Description
Our team is responsible for the efficiency of training GigaChat models: from pretraining from scratch to large-scale online RL / RLHF experiments. We build infrastructure that enables large-scale training on large MoE models, achieving the utmost efficiency in cluster utilization. We work at all levels of the stack: from CUDA/Triton kernels and low-level optimizations to distributed training and inference acceleration.

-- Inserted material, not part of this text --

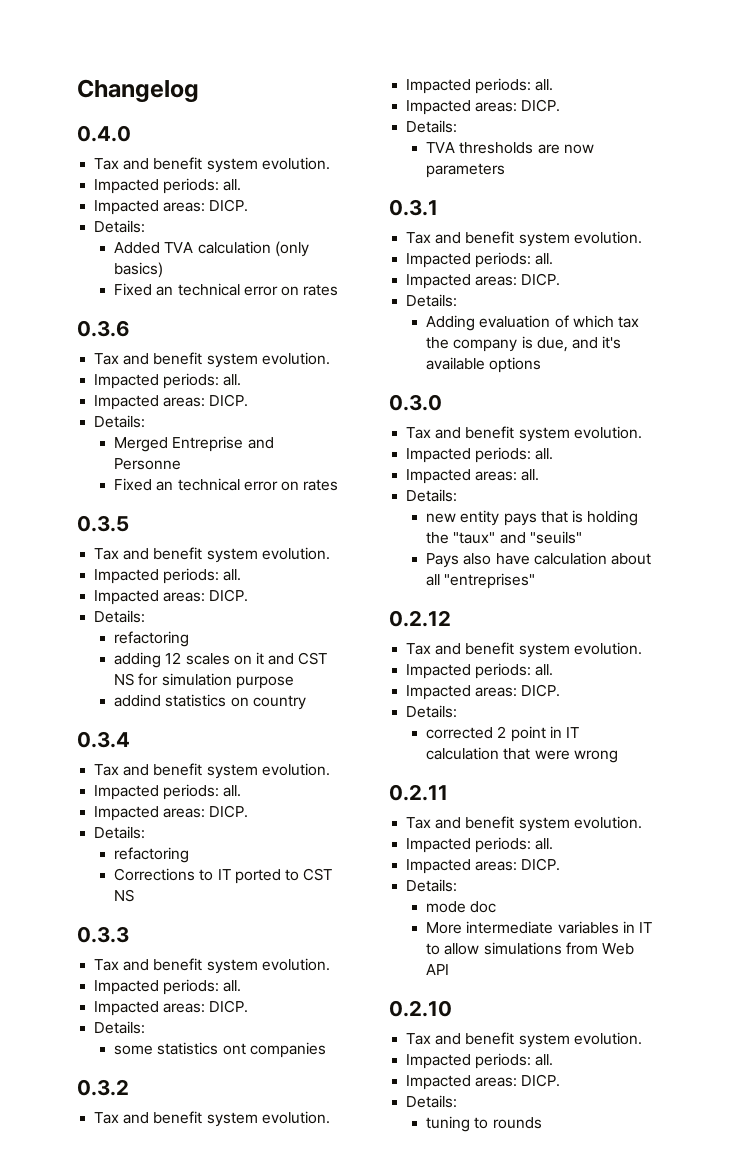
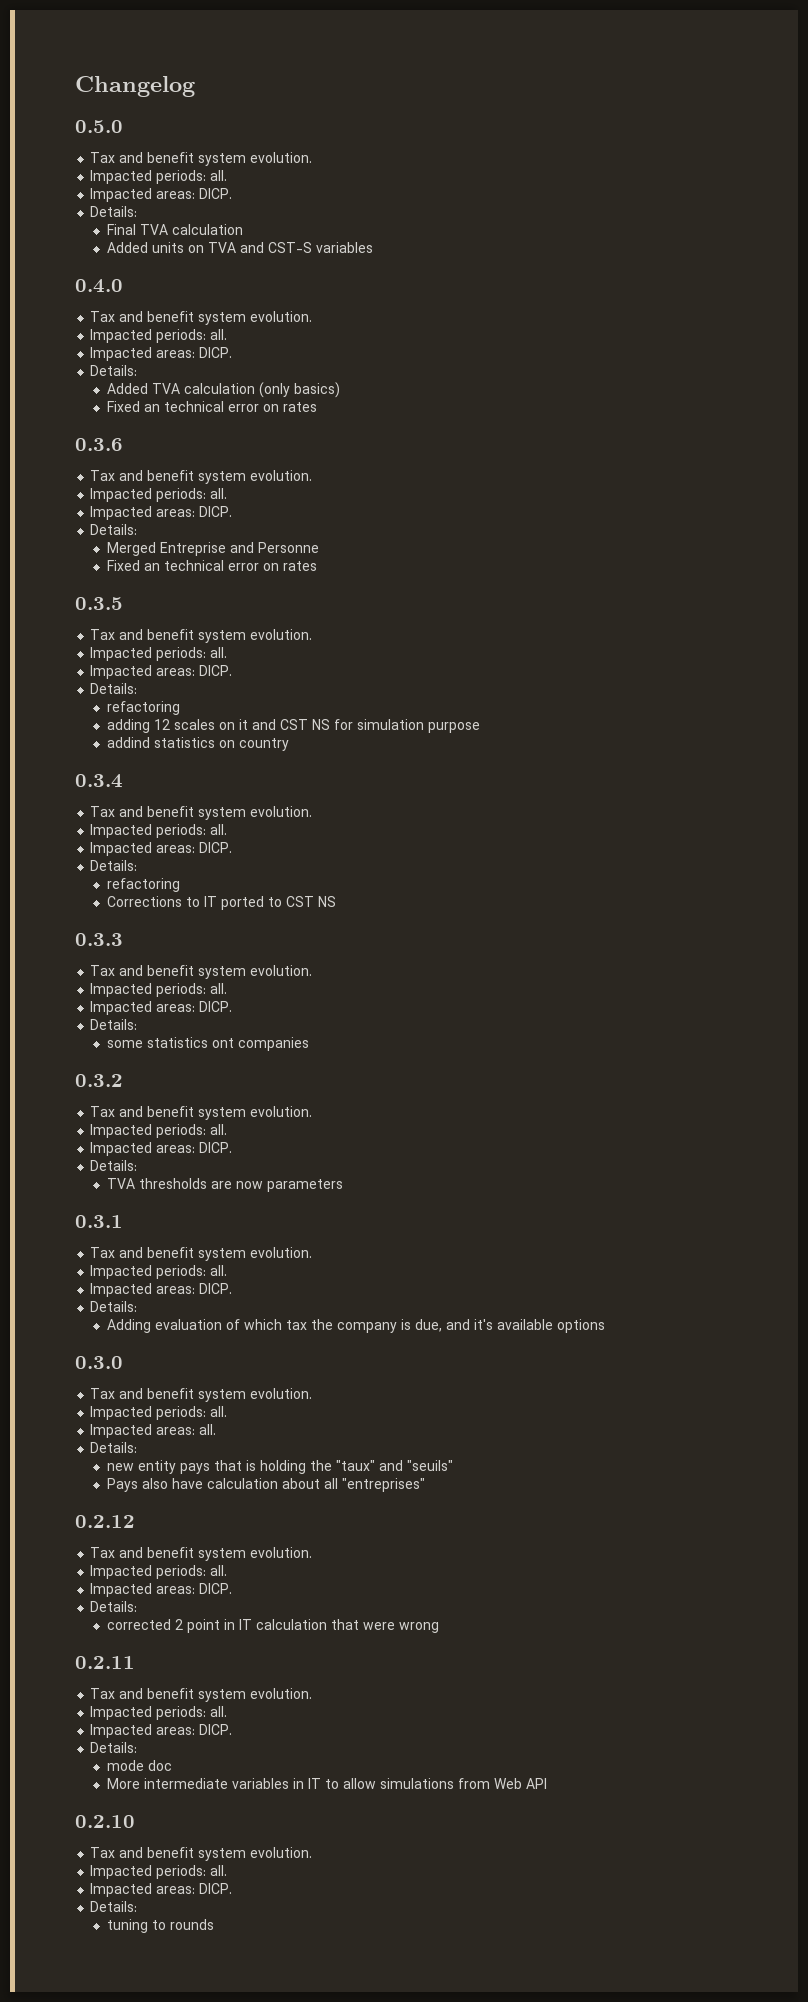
(199, 91) none -> [75,120,123,133] [90,152,313,166] [90,170,228,184] [90,188,233,202] [90,206,138,217] [106,224,243,235] [106,242,373,253] // 0.5.0 // Tax and benefit system evolution. // Impacted periods: all. // Impacted areas: DICP. // Details: // Final TVA calculation // Added units on TVA and CST-S variables

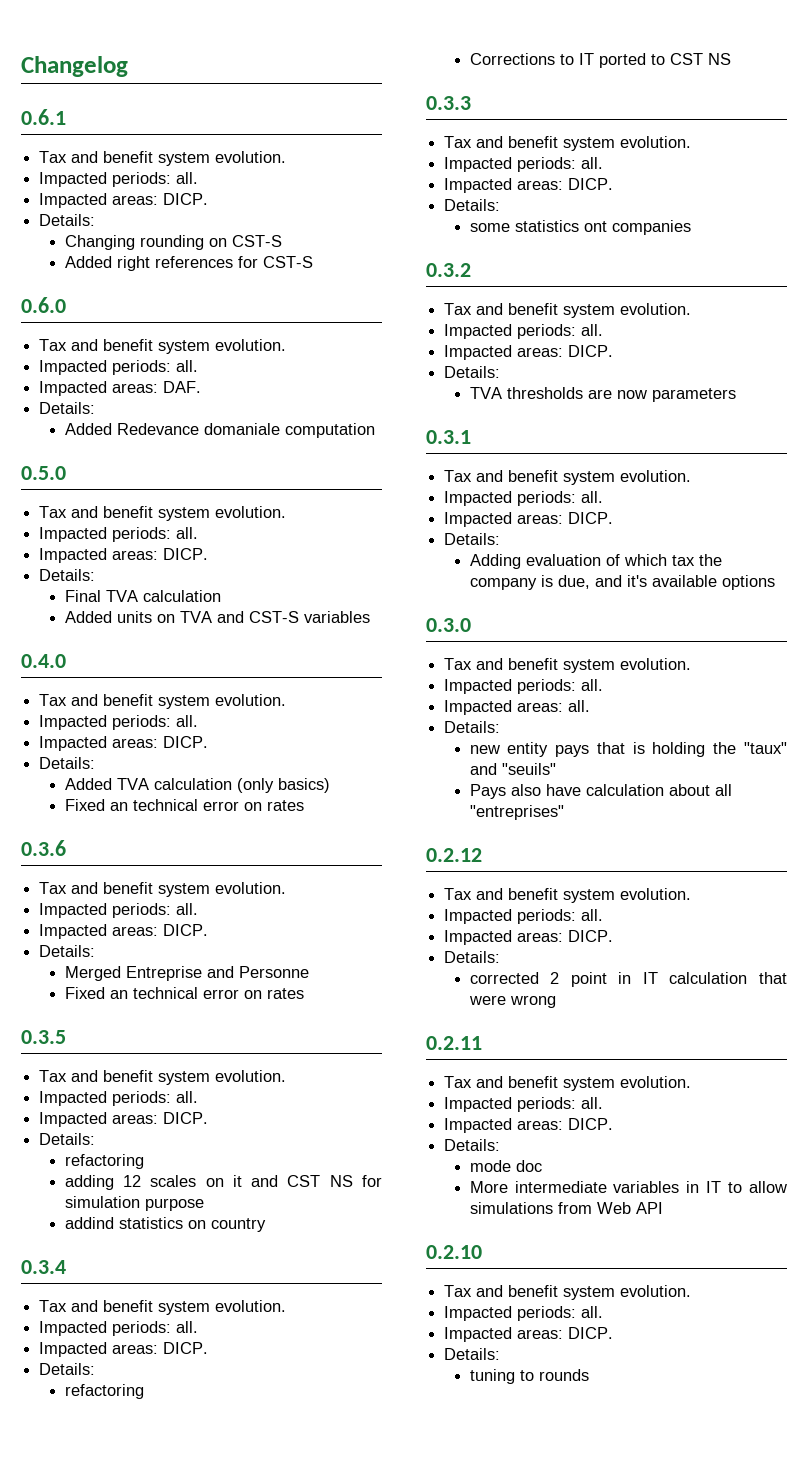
(195, 86) none -> [21,109,66,125] [39,151,287,166] [39,172,199,187] [39,193,209,208] [39,214,96,226] [64,235,282,250] [64,256,313,271] [21,297,66,313] [39,339,287,354] [39,360,199,375] [39,381,202,396] [39,402,96,414] [64,423,375,438] // 0.6.1 // Tax and benefit system evolution. // Impacted periods: all. // Impacted areas: DICP. // Details: // Changing rounding on CST-S // Added right references for CST-S // 0.6.0 // Tax and benefit system evolution. // Impacted periods: all. // Impacted areas: DAF. // Details: // Added Redevance domaniale computation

The goal is to reduce the cost and duration of training, shorten the time-to-feedback for experiments, increase the stability and performance of the pipeline, and make the training of new/experimental architectures as efficient and predictable as possible.
Responsibilities
- develop ML infrastructure and design a distributed LLM training framework with support for 5D parallelism that allows training LLMs at all stages (pre-training, SFT, PEFT, multimodal, RL (RLHF/RLVR))
- achieve maximum resource utilization and close-to-linear scaling for large-scale pretrain / online-RL training runs
- profile and identify bottlenecks in training, formulate and implement acceleration initiatives, integrate and optimize modern distributed training technologies
- optimize training speed for various H200/B200 clusters and system/software stacks (CUDA, NCCL, drivers).
Requirements
- have 2+ years of experience in ML/DL engineering, preferably in training LLM models or building/improving ML infrastructure
- deep understanding of PyTorch: DDP/FSDP, autograd, custom ops, torch.compile, torch.autograd.Function.
- knowledgeable about distributed training and efficient deep learning: 5D (DP/TP/PP/EP/SP) parallelism, mixed-precision, checkpointing, offloading, profiling, and training optimization.
- understand LLM architecture: Transformer, attention (MHA/GQA/MLA), RoPE/positional embeddings, long-context, MoE.
- proficient in Python at production code level (asyncio, multiprocessing, profiling, debugging large systems).
Conditions
- largest DS&AI community — over 600 bank DS specialists
- digest of the latest developments in the field of DS&AI and reports from the world's largest conferences
- opportunity to choose a convenient work format: hybrid or office
- comfortable modern office: Kutuzovskaya metro station, Kutuzovsky Prospekt, 32
- annual salary review, annual bonus
- corporate gym and relaxation areas
- more than 400 educational programs from SberUniversity for professional and career development
- extended DMS, preferential insurance for family and corporate pension program
- mortgage more favorable by up to 7% for each employee
- free SberPrime+ subscription, discounts on products from partner companies
- reward for recommending friends to Sber's team.